WORK INSTRUCTIONS: Return all the entries below exactly, except for the images they hold.

[Collected data entries]
■ ■ ■ ■
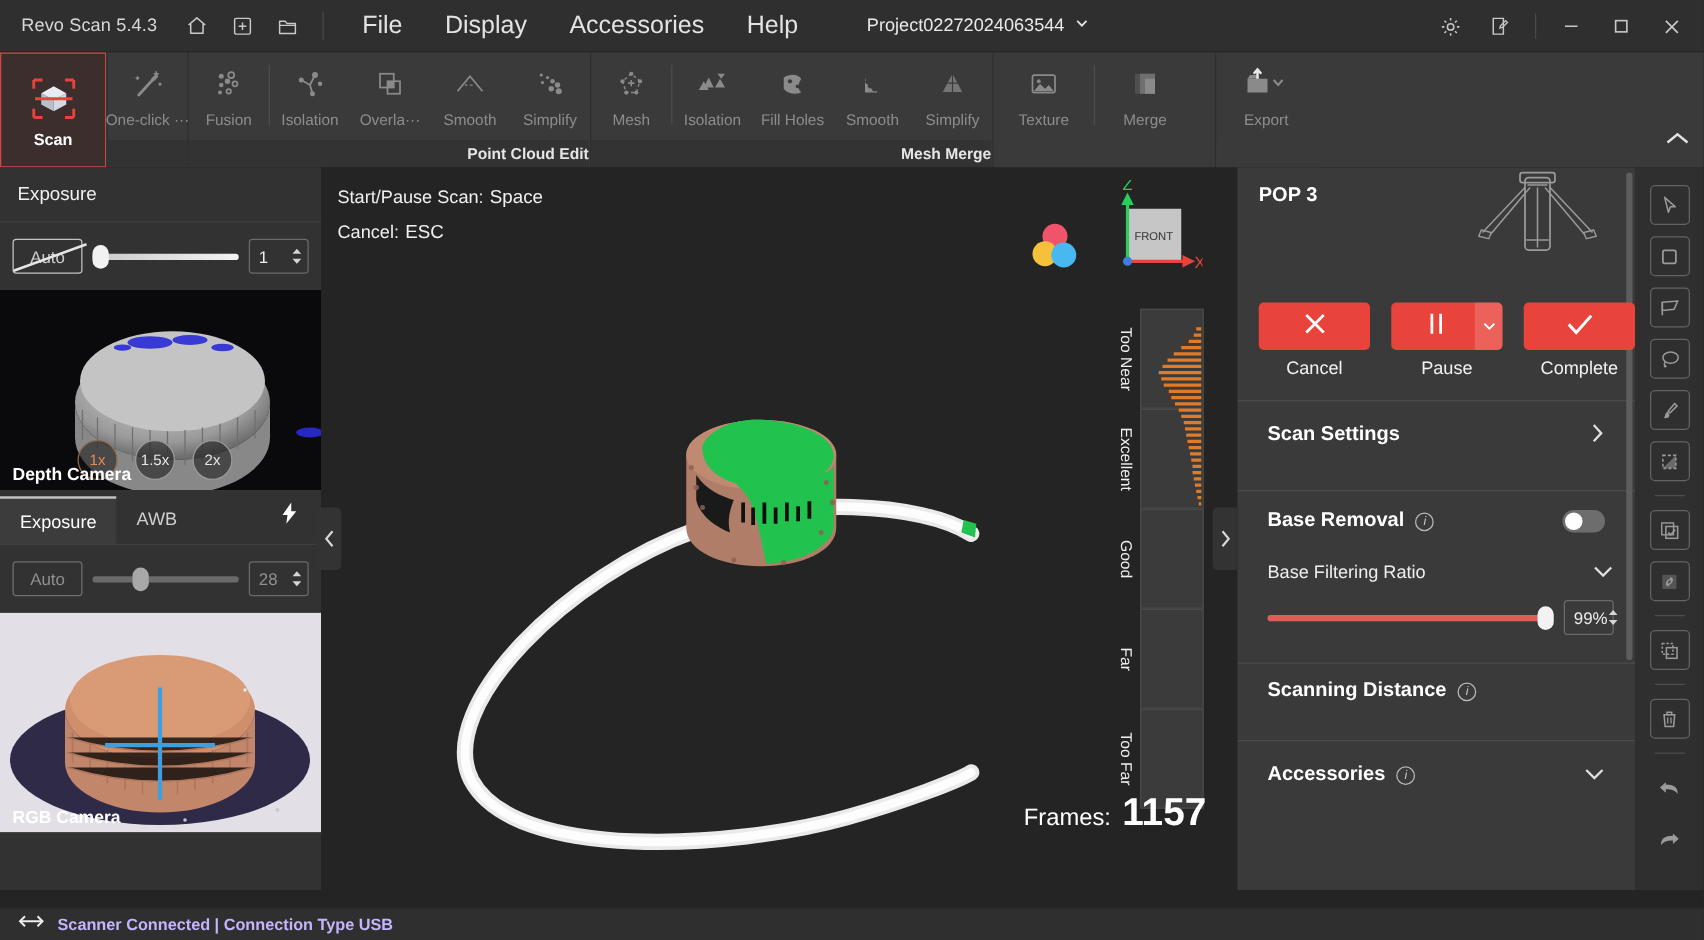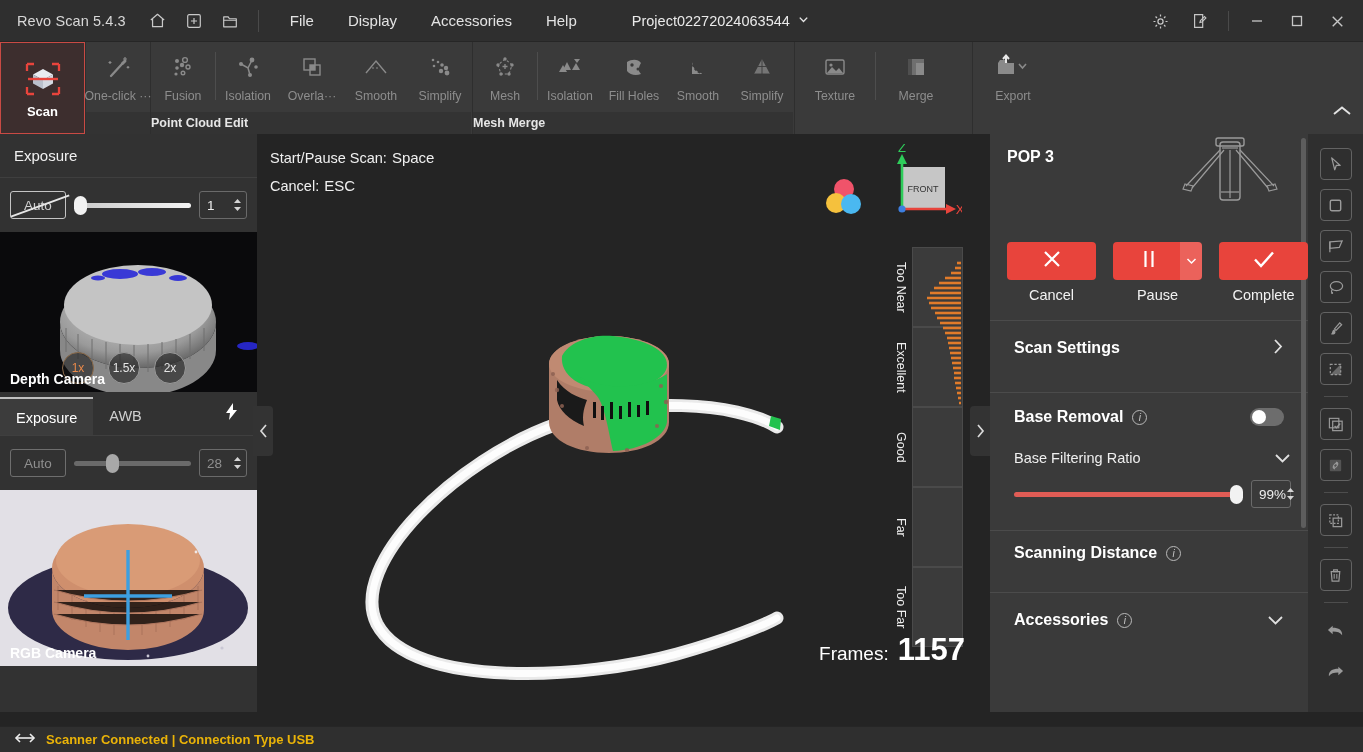--- a/index.html
+++ b/index.html
@@ -28,7 +28,7 @@
   .tb-div { width: 1px; height: 22px; background: #4a4a4a; margin: 0 14px; }
   .menu { display: flex; align-items: center; gap: 0px; }
   .menu-item {
-    font-size: 15px; color: #e3e3e3; padding: 6px 17px; cursor: pointer;
+    font-size: 20px; color: #e3e3e3; padding: 6px 17px; cursor: pointer;
   }
   .proj {
     display: flex; align-items: center; gap: 7px; margin-left: 38px; cursor: pointer;

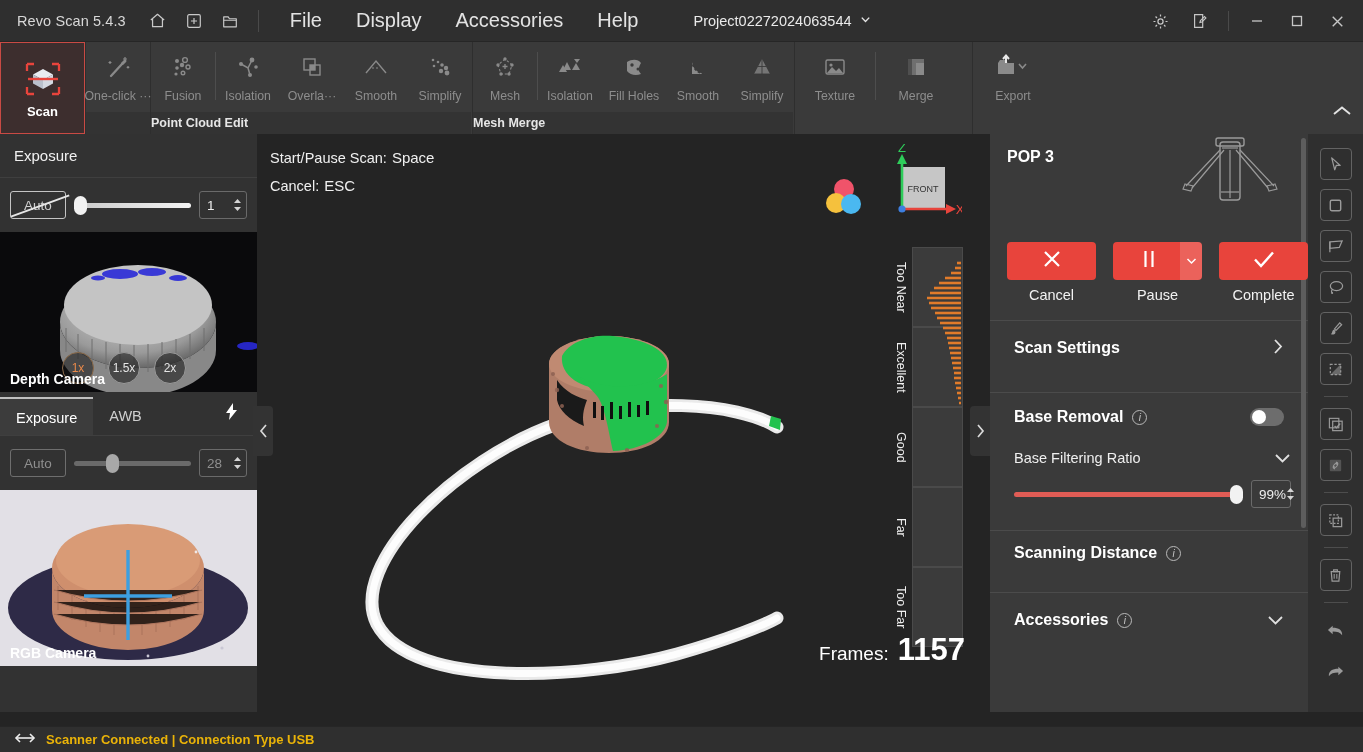--- a/index.html
+++ b/index.html
@@ -49,7 +49,7 @@
   .rib-group { display: flex; flex-direction: column; height: 92px; position: relative; }
   .rib-row { display: flex; align-items: center; height: 70px; }
   .rib-caption {
-    height: 22px; line-height: 22px; text-align: left;
+    height: 22px; line-height: 22px; text-align: right;
     font-size: 12.5px; color: #e6e6e6; font-weight: bold;
     background: #333333;
   }

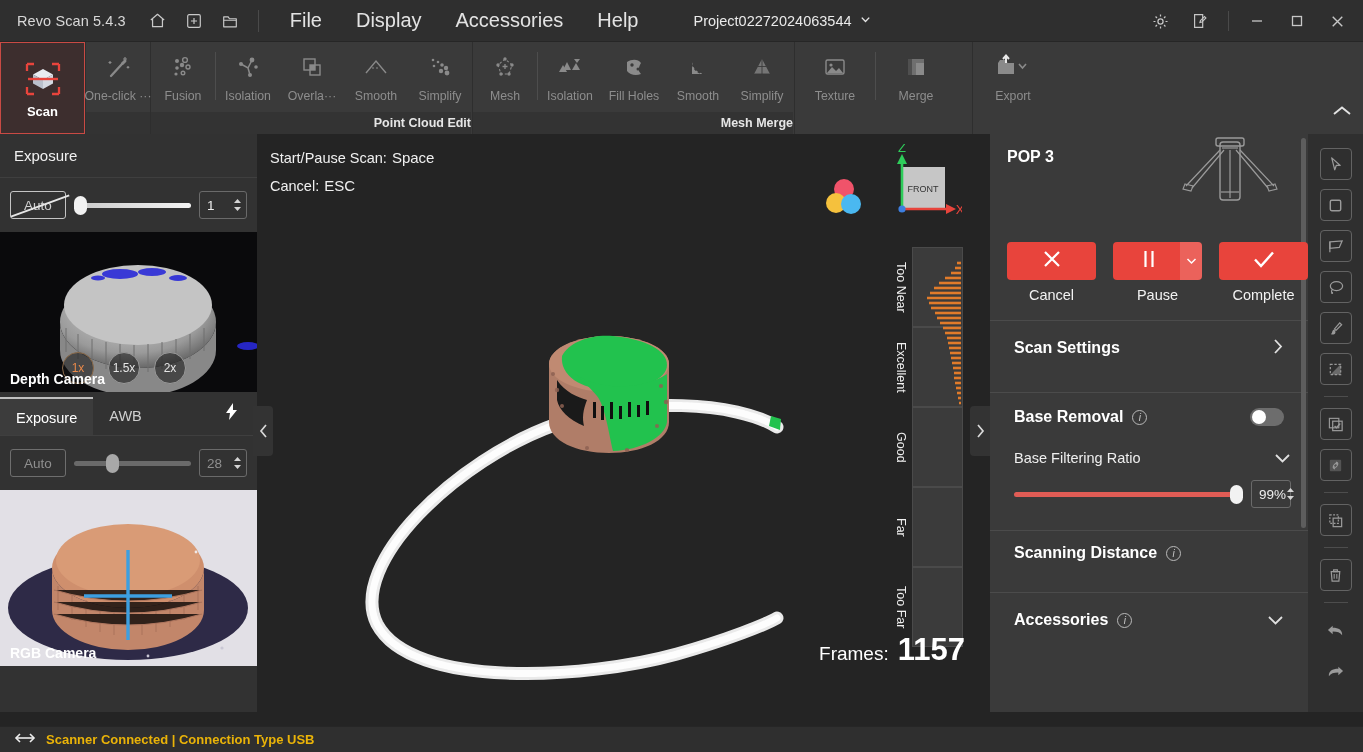--- a/index.html
+++ b/index.html
@@ -233,7 +233,7 @@
     background: #2f2f2f; display: flex; align-items: center; gap: 10px; padding-left: 14px;
     border-top: 1px solid #262626;
   }
-  .statusbar .txt { font-size: 13px; color: #eab308; font-weight: bold; }
+  .statusbar .txt { font-size: 13px; color: #c4b5fd; font-weight: bold; }
 </style>
 </head>
 <body>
■ ■ ■ ■
FINISHED TASK:
--- a/index.html
+++ b/index.html
@@ -28,7 +28,7 @@
   .tb-div { width: 1px; height: 22px; background: #4a4a4a; margin: 0 14px; }
   .menu { display: flex; align-items: center; gap: 0px; }
   .menu-item {
-    font-size: 15px; color: #e3e3e3; padding: 6px 17px; cursor: pointer;
+    font-size: 20px; color: #e3e3e3; padding: 6px 17px; cursor: pointer;
   }
   .proj {
     display: flex; align-items: center; gap: 7px; margin-left: 38px; cursor: pointer;

--- a/index.html
+++ b/index.html
@@ -49,7 +49,7 @@
   .rib-group { display: flex; flex-direction: column; height: 92px; position: relative; }
   .rib-row { display: flex; align-items: center; height: 70px; }
   .rib-caption {
-    height: 22px; line-height: 22px; text-align: left;
+    height: 22px; line-height: 22px; text-align: right;
     font-size: 12.5px; color: #e6e6e6; font-weight: bold;
     background: #333333;
   }

--- a/index.html
+++ b/index.html
@@ -233,7 +233,7 @@
     background: #2f2f2f; display: flex; align-items: center; gap: 10px; padding-left: 14px;
     border-top: 1px solid #262626;
   }
-  .statusbar .txt { font-size: 13px; color: #eab308; font-weight: bold; }
+  .statusbar .txt { font-size: 13px; color: #c4b5fd; font-weight: bold; }
 </style>
 </head>
 <body>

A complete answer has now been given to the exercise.